Ecstasy. I’d always thought I might try it one day. I’d heard kids at school talking about getting wasted on the weekends. They made it sound awesome. I pictured the roughly made tablets with their tiny butterflies. An amazing experience inside a tiny pill.
My body ached and my face was sore – I guess from smiling so much. I don’t remember ever laughing more. A new world had opened up for me, a place where I was confident and beautiful and a hot guy like Lewis wanted to be with me. That morning I figured life couldn’t get any better. How could something that made you feel like that be bad for you?
Meet Mia. She’s only just turned fifteen and she’s always been in Sophie’s shadow. Not that she minded, not really. Without Sophie, Mia wouldn’t have a social life. Without Sophie, Mia would probably be a nobody. So when Sophie takes Mia to a party one night and offers her an ecstasy tablet, Mia doesn’t even think about saying no. Before she even realises what is happening to her, Mia is flying high – and loving every minute of it. Armed with the artificial confidence the drug provides, Mia is invincible, and her newfound radiance does not go unnoticed.

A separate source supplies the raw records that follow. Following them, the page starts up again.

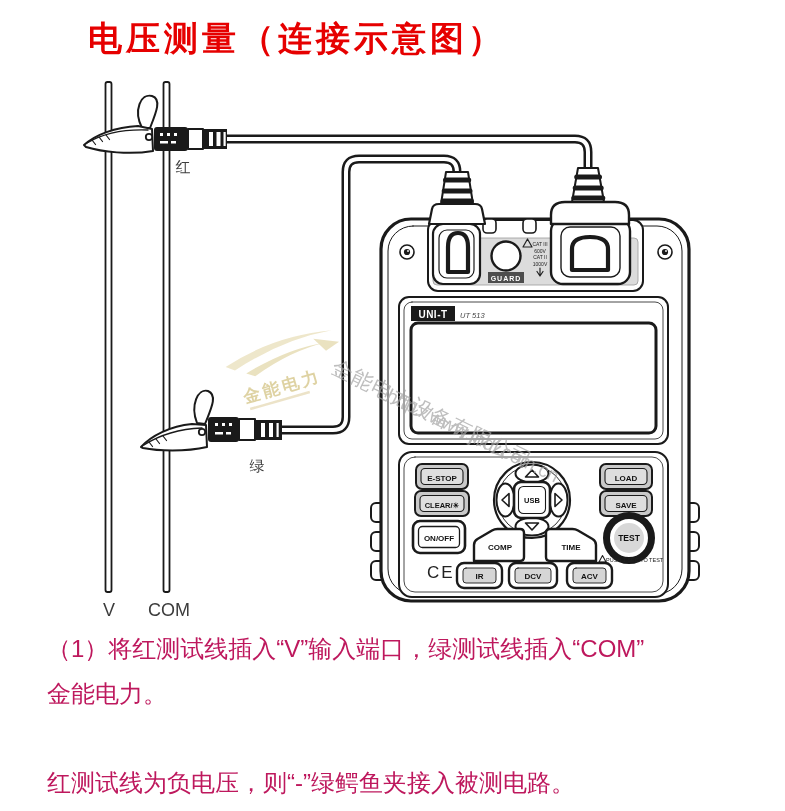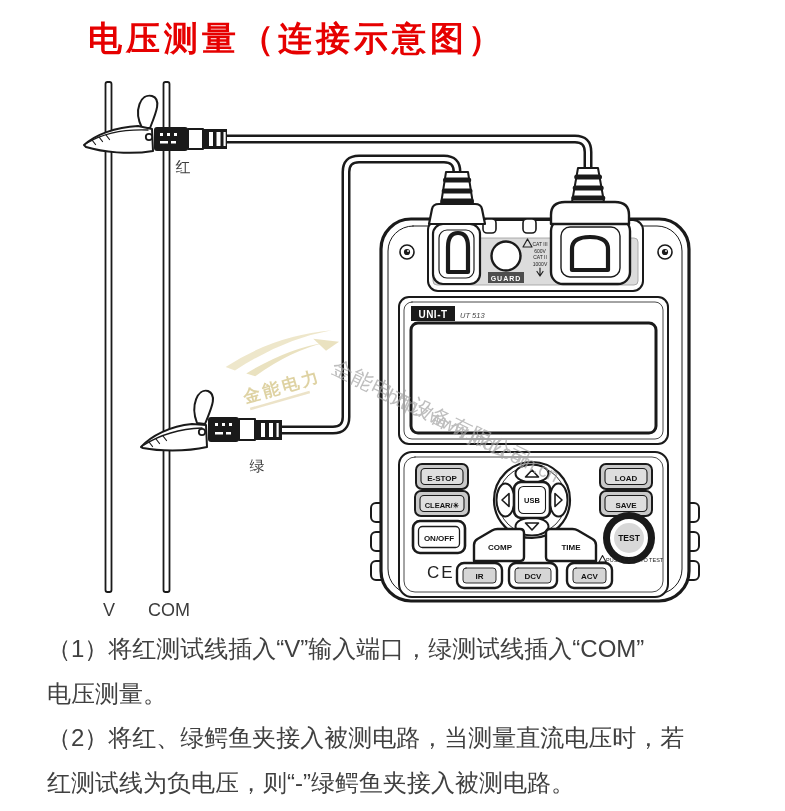"（1）将红测试线插入“V”输入端口，绿测试线插入“COM”" .instructions { color: #404040 -> #be185d }
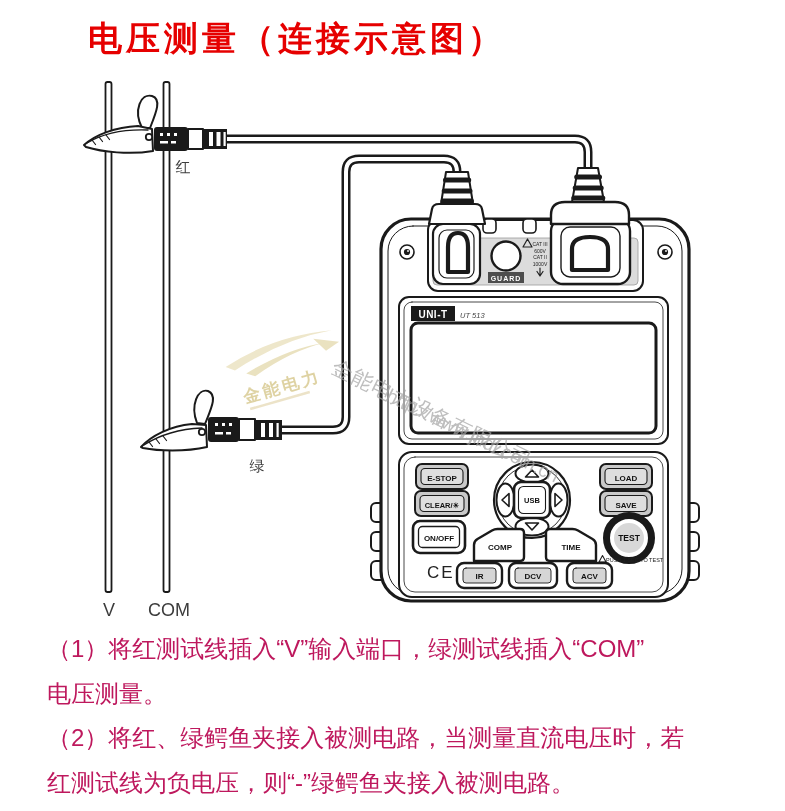"电压测量。" span.iline { text: 电压测量 -> 金能电力 }
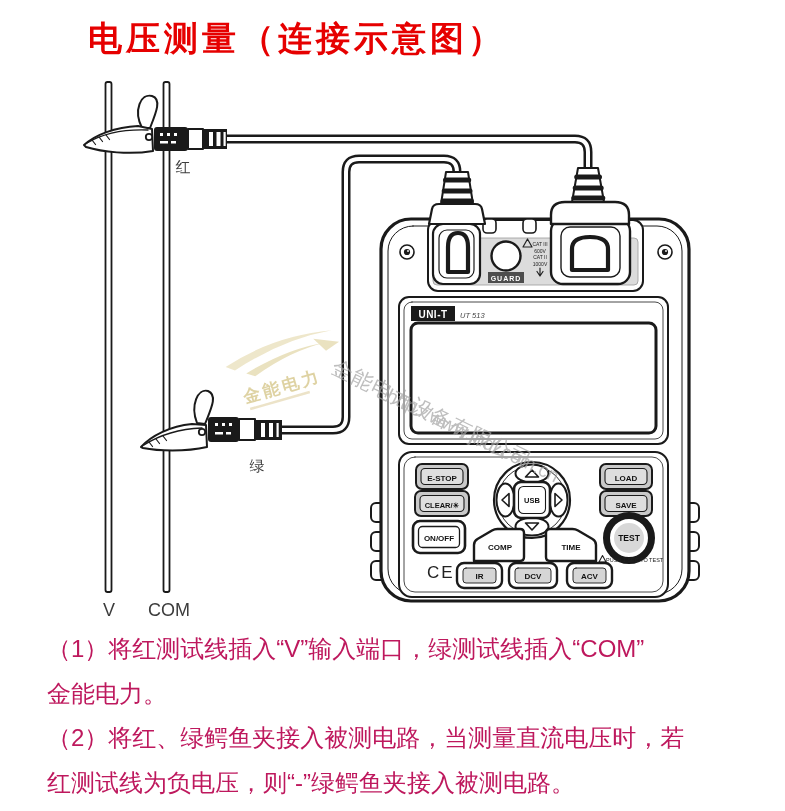"（2）将红、绿鳄鱼夹接入被测电路，当测量直流电压时，若" span.iline { html: <span>（2）将红、绿鳄鱼夹接入被测电路，当测量直流电压时，若</span> -> none }
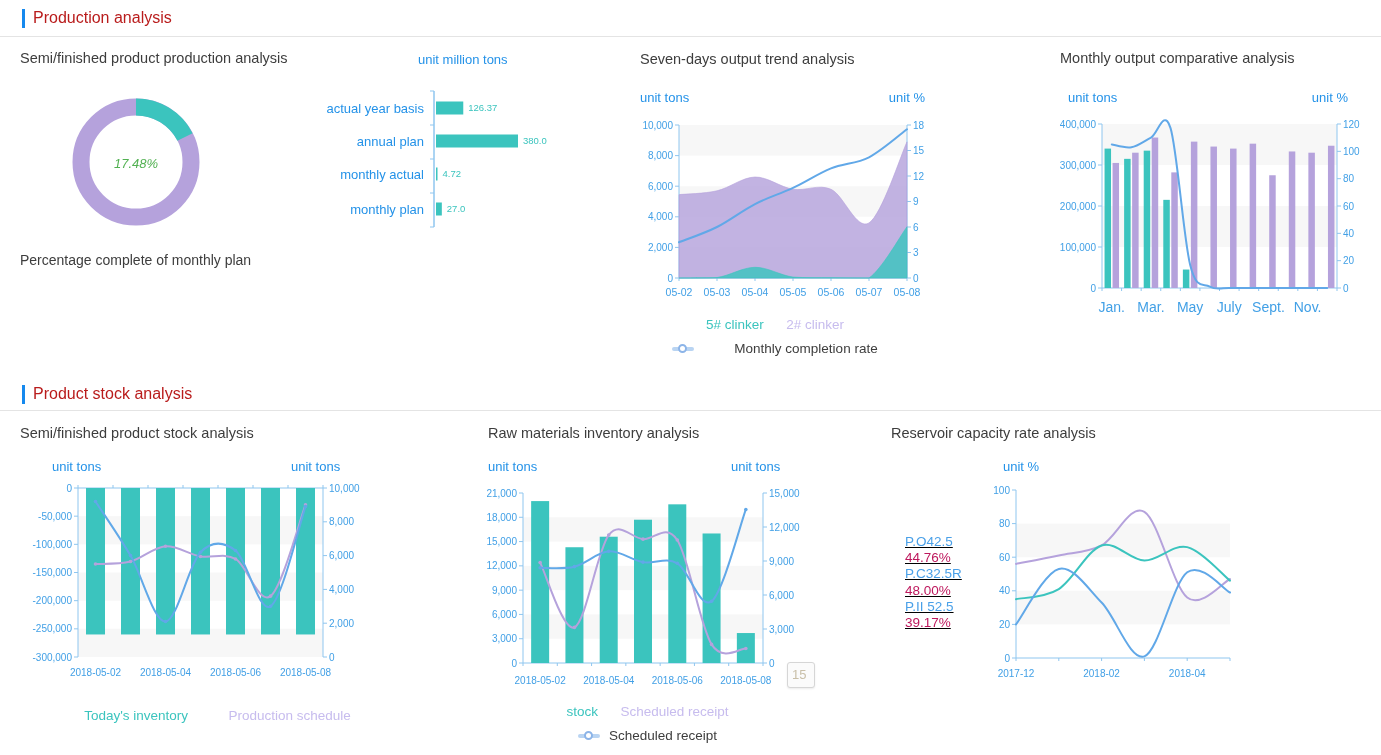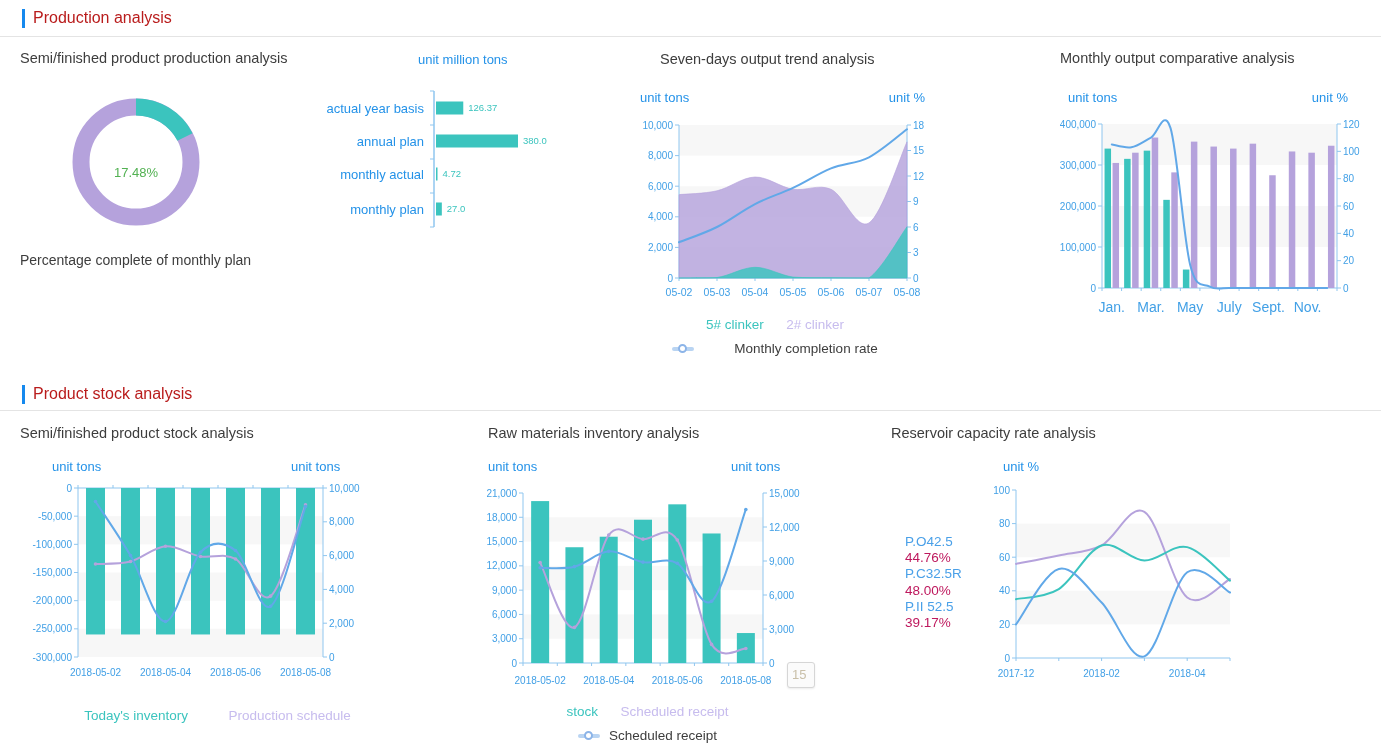"Seven-days output trend analysis" div.panel-title { left: 660px -> 640px }
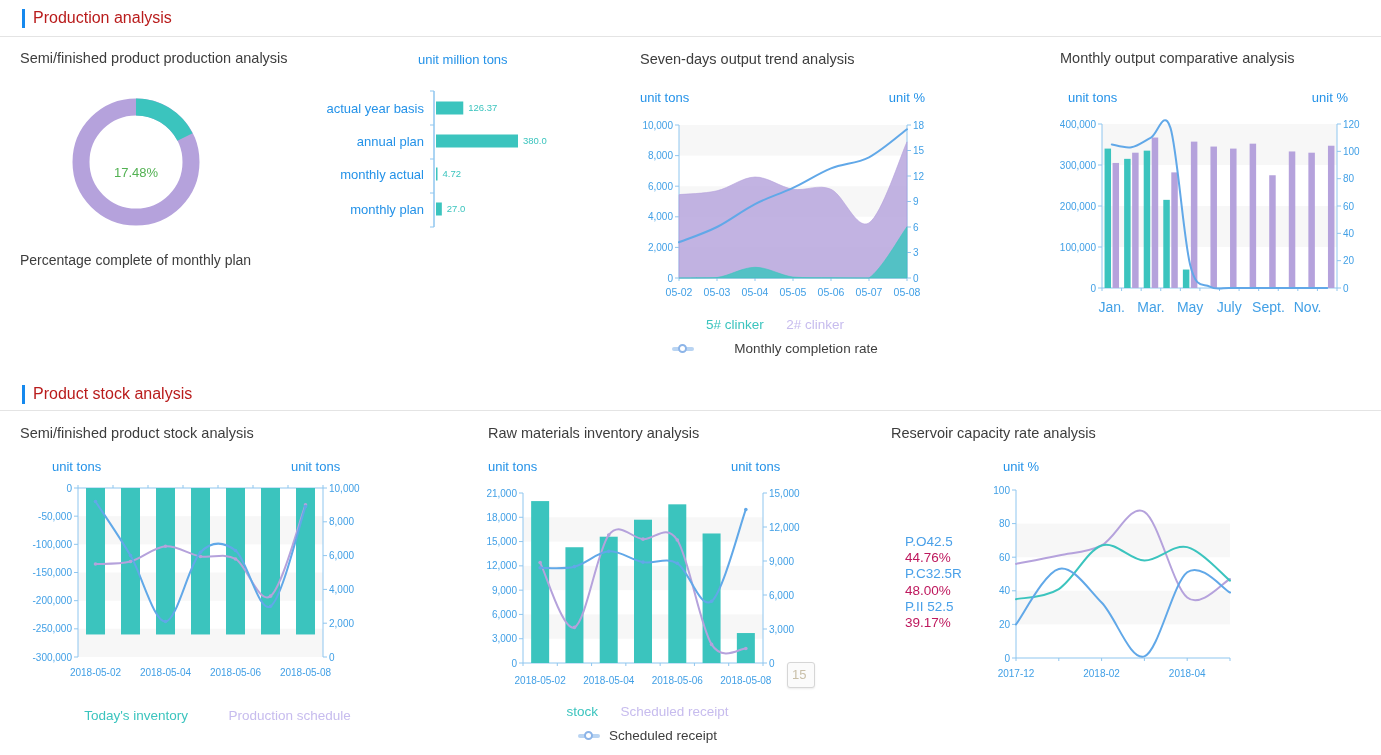"17.48%" div.donut-center { font-style: none -> italic; top: 165px -> 156px }
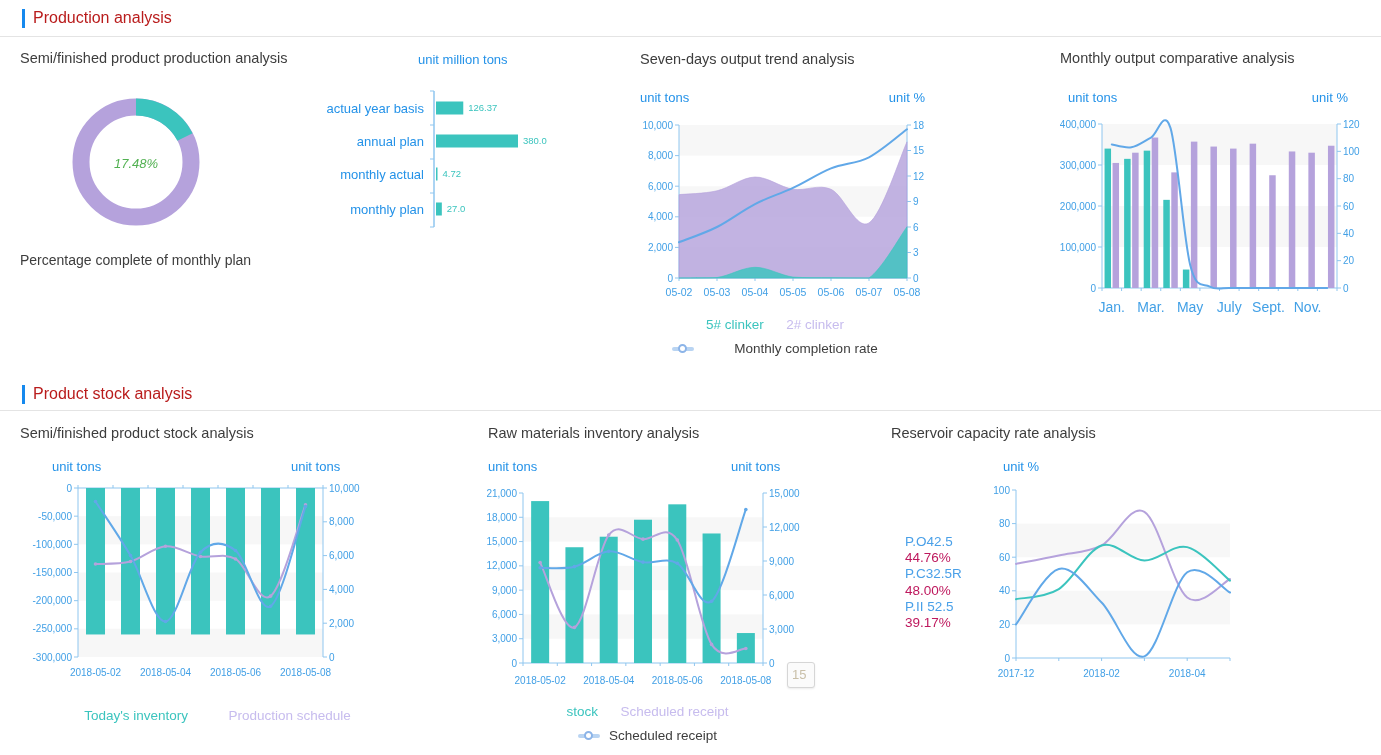"P.O42.5" .stats { text-decoration: none -> underline }
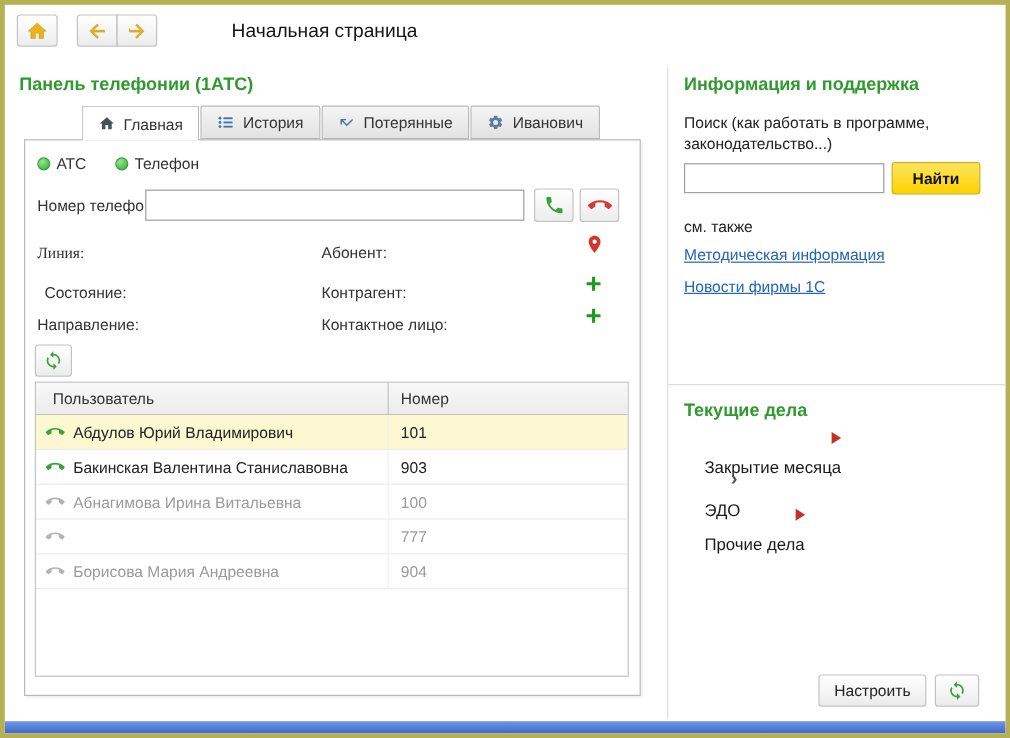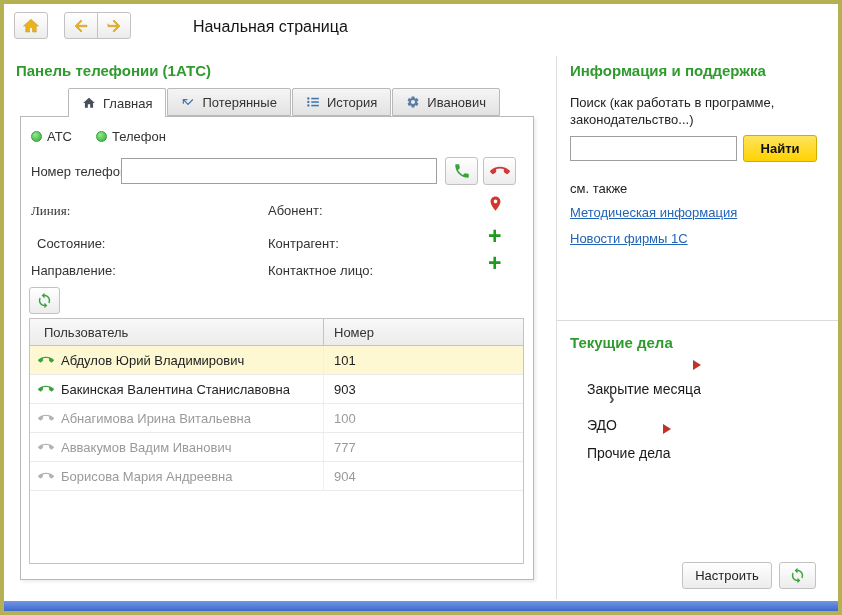"Потерянные" div.tab { order: before "История" -> after "История" }
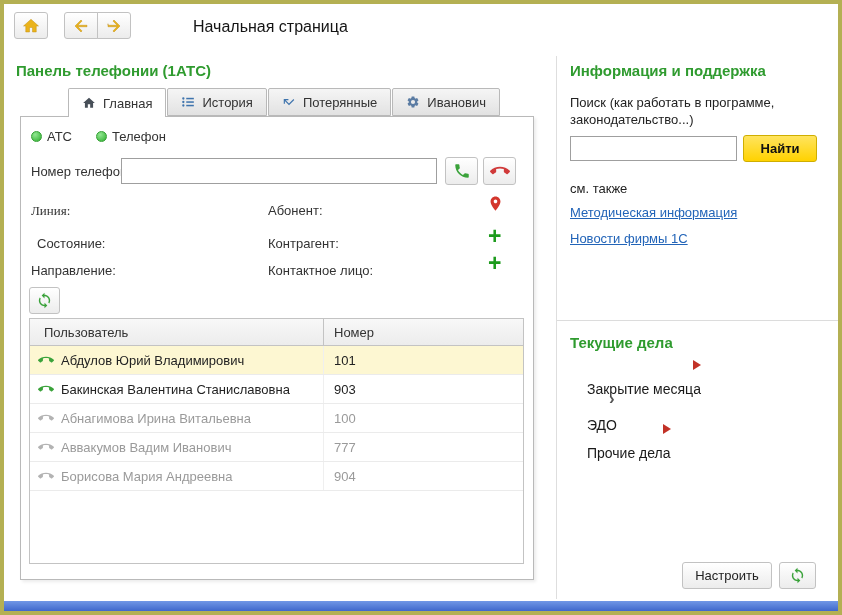"Аввакумов Вадим Иванович" span { html: <span>Аввакумов Вадим Иванович</span> -> none }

Enter Lewis. Very hot. Sweet and charming as hell. Suddenly very interested in Mia. Lewis is no stranger to ecstasy. His parents are away a lot and Lewis is often left to fend for himself. It’s not hard to turn into a party animal when you’ve got no parental units to keep you in your cage. The more Mia hangs out with Lewis, the more ecstasy she takes. Before she even knows what is happening, Mia can’t socialize without it.
Slot in Sophie here. Sophie is supposed to be Mia’s best friend, but since she’s been hanging out with Lewis and his crew, she’s changed. Sophie can see what is happening to Mia, but when she tries to talk to her about it, Mia reckons that she’s just jealous and blows her off. Sophie has a whole lot of other stuff going on in her life and she really needs her best friend right now … but is that even Mia anymore?
In Ecstasy is all about the downward spiral. For Mia, its one that is fueled by drugs and an overarching need to fit in, feel popular and be loved. For Sophie, while it may have started like that for her, her painful journey takes a bit of a different turn. With both girls so disconnected, who is going to save them? Who is going to snap them back to their reality?
Kate McCaffrey’s portrayal of the drug scene is terrifyingly accurate. If you’re thinking about taking drugs, or you know someone who may be thinking about it, reading something like In Ecstasy first might be a smart move. While Mia’s story isn’t applicable to everyone, and not everyone who takes drugs gets addicted, In Ecstasy is an excellent representation of what can happen if you do.
I can’t say that I enjoyed reading this, but I’m certainly glad that I did.